I saw a black CD 512/60/SD for $1197 at a Staples here in Calgary.

But with a refurb MBP going for $1499 I think that MBP is a better bet.


----------



## Jarooda (Jul 18, 2006)

*I work at staples*

We have had them on clearance for a month now, I don't hink it means anything other than we are not recieving them anymore.


----------



## fyrefly (Apr 16, 2005)

It could just be that the 1.83 Base model is the best seller for Staples... so they're not going to carry the 2.0Ghz and the Blackbook anymore?


----------



## rondini (Dec 6, 2001)

Jarooda said:


> We have had them on clearance for a month now, I don't hink it means anything other than we are not recieving them anymore.


Speaking of Staples. Any ideas on how they are selling in general? The store nearest me has a small aisle cap display, away from the other computers, with staff that is basically clueless about Macs and mac laptops.


----------



## Myradon (May 13, 2005)

rondini said:


> Speaking of Staples. Any ideas on how they are selling in general? The store nearest me has a small aisle cap display, away from the other computers, with staff that is basically clueless about Macs and mac laptops.



Same out here. I suspect staples will be dropping the apple computers and stick with ipod accessories. The last time I was in a Staples store I asked about the macs that had been on display and were no more. The staff member responded rather blankly stating that the only way to get apple computers was to order them through the staples website. 

I'm more an Office Depot guy myself.


----------



## Jarooda (Jul 18, 2006)

Actually with Vista released, interest has been very high from many customers.

Some people have a passing interest whereas others buy em on the spot.

Our store on Merivale actually rarely had stock of them (thanks to me) because we kept selling out of them.


----------



## guytoronto (Jun 25, 2005)

If Staples stops carrying Mac in their stores, it's just another corporate giant that doesn't know how to handle a product line.


----------



## monokitty (Jan 26, 2002)

guytoronto said:


> If Staples stops carrying Mac in their stores, it's just another corporate giant that doesn't know how to handle a product line.

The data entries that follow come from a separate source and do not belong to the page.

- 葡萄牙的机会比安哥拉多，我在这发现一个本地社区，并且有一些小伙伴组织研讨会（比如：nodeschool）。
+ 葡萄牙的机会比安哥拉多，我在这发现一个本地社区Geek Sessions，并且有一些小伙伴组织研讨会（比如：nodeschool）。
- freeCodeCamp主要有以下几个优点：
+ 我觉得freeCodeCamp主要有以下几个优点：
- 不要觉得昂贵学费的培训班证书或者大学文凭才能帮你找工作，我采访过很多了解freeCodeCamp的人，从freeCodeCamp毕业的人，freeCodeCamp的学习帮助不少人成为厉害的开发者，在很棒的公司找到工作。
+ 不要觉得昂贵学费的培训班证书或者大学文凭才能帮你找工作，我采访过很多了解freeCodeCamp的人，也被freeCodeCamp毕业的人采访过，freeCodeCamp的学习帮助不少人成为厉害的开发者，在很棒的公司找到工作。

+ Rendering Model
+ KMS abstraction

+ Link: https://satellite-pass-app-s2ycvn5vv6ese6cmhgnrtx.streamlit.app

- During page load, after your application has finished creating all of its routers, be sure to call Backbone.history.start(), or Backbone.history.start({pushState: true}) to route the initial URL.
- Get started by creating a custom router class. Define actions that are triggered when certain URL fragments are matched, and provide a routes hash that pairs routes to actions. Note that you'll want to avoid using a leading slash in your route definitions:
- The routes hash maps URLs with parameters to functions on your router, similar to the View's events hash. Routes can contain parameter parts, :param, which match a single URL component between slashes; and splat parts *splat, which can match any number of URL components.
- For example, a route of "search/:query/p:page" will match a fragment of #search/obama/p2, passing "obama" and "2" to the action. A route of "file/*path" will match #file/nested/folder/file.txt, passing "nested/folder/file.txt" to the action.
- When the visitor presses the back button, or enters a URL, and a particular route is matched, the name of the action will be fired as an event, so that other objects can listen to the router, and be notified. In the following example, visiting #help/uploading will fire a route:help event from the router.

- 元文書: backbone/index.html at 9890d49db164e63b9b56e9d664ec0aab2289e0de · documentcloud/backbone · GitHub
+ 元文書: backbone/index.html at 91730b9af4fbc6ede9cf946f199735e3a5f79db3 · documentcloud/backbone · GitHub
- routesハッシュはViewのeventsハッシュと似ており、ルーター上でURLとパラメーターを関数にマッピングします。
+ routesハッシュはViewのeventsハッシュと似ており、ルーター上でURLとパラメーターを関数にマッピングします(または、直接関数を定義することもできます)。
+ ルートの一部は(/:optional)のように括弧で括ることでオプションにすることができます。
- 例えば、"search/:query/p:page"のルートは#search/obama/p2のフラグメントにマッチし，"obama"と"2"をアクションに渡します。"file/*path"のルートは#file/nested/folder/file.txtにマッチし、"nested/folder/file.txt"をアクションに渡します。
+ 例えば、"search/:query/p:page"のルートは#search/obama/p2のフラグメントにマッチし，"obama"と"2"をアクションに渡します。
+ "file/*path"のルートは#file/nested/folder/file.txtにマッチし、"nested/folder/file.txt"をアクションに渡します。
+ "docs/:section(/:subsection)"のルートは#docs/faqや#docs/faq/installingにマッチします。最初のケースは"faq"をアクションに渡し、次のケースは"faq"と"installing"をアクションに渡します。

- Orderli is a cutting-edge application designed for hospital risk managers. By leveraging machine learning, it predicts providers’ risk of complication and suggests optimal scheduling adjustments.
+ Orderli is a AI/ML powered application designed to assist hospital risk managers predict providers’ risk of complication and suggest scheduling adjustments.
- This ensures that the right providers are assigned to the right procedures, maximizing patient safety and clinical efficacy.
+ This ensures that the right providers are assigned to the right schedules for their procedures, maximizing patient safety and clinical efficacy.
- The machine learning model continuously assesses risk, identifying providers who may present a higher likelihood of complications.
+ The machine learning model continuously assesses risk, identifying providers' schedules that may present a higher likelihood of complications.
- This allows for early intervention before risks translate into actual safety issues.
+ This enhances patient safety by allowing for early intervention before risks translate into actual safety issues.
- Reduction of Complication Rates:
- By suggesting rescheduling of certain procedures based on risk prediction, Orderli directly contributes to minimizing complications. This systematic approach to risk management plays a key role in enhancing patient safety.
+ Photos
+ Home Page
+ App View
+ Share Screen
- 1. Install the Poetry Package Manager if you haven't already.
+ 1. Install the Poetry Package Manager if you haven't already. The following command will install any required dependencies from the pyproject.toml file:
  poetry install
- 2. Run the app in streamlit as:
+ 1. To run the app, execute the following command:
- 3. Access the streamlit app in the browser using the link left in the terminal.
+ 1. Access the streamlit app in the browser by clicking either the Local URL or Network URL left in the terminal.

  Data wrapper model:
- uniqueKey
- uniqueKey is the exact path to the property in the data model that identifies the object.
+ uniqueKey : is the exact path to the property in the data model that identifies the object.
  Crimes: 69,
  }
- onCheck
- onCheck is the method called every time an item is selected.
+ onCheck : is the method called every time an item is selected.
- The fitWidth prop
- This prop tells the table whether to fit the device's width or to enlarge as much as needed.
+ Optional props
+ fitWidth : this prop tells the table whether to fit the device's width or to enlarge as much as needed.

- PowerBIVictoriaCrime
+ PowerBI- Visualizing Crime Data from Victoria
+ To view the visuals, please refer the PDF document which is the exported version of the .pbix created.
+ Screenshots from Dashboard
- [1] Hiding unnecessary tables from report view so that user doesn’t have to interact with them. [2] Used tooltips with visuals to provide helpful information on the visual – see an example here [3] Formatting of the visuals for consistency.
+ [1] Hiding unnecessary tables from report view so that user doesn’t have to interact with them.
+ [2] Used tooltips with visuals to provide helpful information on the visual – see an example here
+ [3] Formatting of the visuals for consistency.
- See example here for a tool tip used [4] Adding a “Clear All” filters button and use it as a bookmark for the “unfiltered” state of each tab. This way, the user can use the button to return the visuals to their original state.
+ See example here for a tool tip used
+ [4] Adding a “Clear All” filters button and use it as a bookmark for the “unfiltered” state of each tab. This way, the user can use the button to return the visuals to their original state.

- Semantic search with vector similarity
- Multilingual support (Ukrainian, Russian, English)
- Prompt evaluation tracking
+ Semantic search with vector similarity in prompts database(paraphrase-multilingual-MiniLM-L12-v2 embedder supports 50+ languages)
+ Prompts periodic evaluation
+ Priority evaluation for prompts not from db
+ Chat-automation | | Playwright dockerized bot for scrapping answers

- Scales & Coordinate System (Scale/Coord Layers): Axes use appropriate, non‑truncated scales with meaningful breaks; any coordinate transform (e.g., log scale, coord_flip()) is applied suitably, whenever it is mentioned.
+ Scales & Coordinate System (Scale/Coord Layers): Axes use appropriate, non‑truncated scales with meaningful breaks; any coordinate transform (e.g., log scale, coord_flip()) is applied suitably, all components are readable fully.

Well put. Has any corporate giant ever sold Apple products with large success?


----------



## lewdvig (Nov 20, 2003)

When I am out deal hunting in Calgary I always go by Staples - they really mark stuff down when it has to go. I love that.

Anyways, I have listened to a few reps sell Macs on the floor (just curious) and I liked what I heard.


----------



## fyrefly (Apr 16, 2005)

Staples has had Macs in stores for less than a year now, I'd hope that they'd try and sell them some more before they drop the relationship. I just think maybe they are clearing out certain models (as is the case) -- they may not be carrying the full product line anymore, but I don't think this means they're dropping Macs entirely.

At a Staples near me (Gerrard Square, TO) they had a 17" iMac up for the first time ever on display next to the other towers. This was about a week ago, and it's the first time I'd seen an iMac in Staples!


----------



## Jarooda (Jul 18, 2006)

Yeah, we only selling the iMac in February.

That is on clearance too, but I think just because they are no longer available.


----------



## lewdvig (Nov 20, 2003)

Sounds like a product refresh to me. :clap:


----------



## Jarooda (Jul 18, 2006)

What makes you think, a company like staples, who has only been selling Macs nationwide since November, would be given the advantage of knowing when they were being refreshed?

If it was as simple as that, we would have known months ago.


----------



## 8127972 (Sep 8, 2005)

Something worth considering is that Best Buy had MacBook Pros on sale for as much as $200 off list price a week ago. They also had MacBooks on sale for as much as $100 off list price.

Coincidence no?


----------



## Silver Back (May 30, 2005)

I have been to the Staples web site and also to a local Staples and I don't understand the "sale" of the 2G, superdrive MacBook. Staples sells them for $1447 and when I go to the Apple web site the price is $1449 with $100 off a printer and $40 off a .Mac membership. Where is the sale? Am I missing something?


----------



## Jarooda (Jul 18, 2006)

They are on clearance, not on sale.

The only way retailers are allowed to lower the price on Apple products is if Apple gives the go ahead.

Since we are probably just going to stop selling them, we are clearing them out without aprroval from Apple.

=my two cents


----------



## kevs~just kevs (Mar 21, 2005)

so what are the clearence prices then???


----------



## HowEver (Jan 11, 2005)

.


----------



## kevs~just kevs (Mar 21, 2005)

$2.00 Off, What A Steal!


----------



## guytoronto (Jun 25, 2005)

Jarooda said:


> The only way retailers are allowed to lower the price on Apple products is if Apple gives the go ahead.


You need to educate yourself before you make statements like this.

It is illegal for manufacturers and distributors to dictate selling price. It's called price-fixing. Totally, 100% illegal.

Apple controls the marketplace price by only giving razor-thin margins on their Suggested Retail Price. No reseller will discount, because it will eat into their almost non-existant profit.


----------